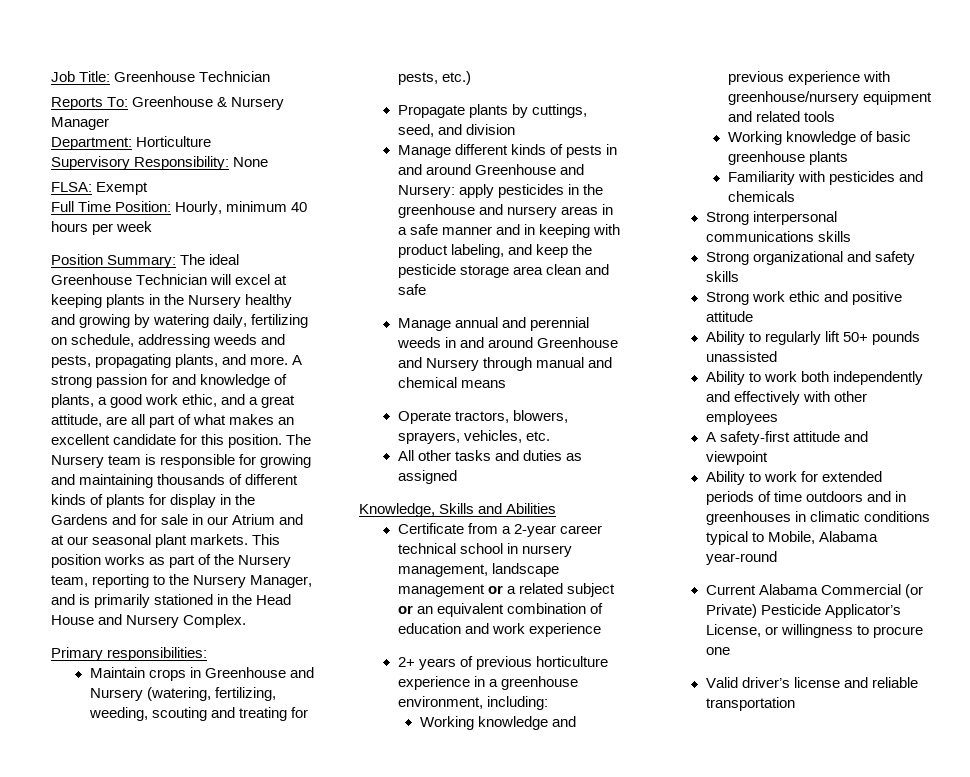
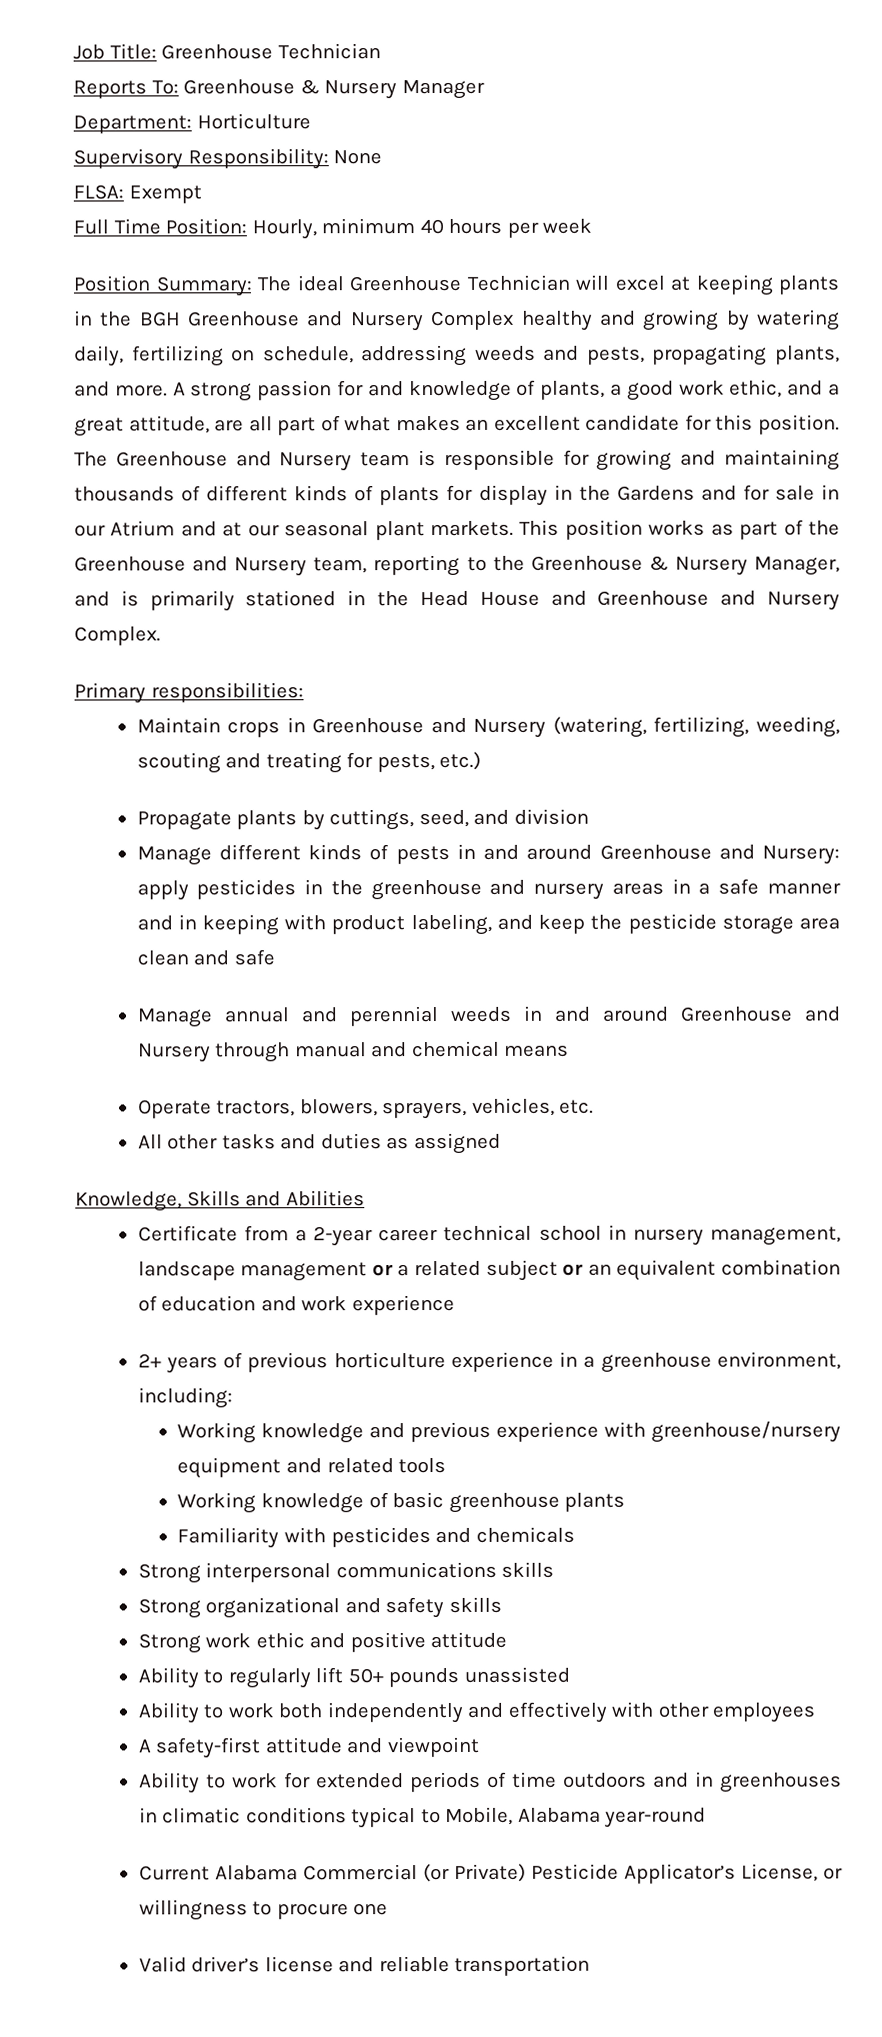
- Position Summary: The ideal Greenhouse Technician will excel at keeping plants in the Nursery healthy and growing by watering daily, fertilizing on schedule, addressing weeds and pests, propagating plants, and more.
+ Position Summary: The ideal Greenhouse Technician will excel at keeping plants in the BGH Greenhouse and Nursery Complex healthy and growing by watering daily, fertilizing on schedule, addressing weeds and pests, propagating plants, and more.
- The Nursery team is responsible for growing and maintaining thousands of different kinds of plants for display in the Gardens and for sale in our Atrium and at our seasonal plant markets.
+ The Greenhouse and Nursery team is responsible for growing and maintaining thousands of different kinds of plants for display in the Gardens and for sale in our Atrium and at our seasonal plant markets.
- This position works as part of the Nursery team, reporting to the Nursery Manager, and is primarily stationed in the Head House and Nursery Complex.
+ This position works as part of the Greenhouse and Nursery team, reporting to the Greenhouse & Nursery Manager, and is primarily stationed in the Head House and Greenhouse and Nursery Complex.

# # # # # # #

_Exercise aim_: Filter the records above for the string "maintaining" and copy each matching line.

_Output_:
- The Nursery team is responsible for growing and maintaining thousands of different kinds of plants for display in the Gardens and for sale in our Atrium and at our seasonal plant markets.
+ The Greenhouse and Nursery team is responsible for growing and maintaining thousands of different kinds of plants for display in the Gardens and for sale in our Atrium and at our seasonal plant markets.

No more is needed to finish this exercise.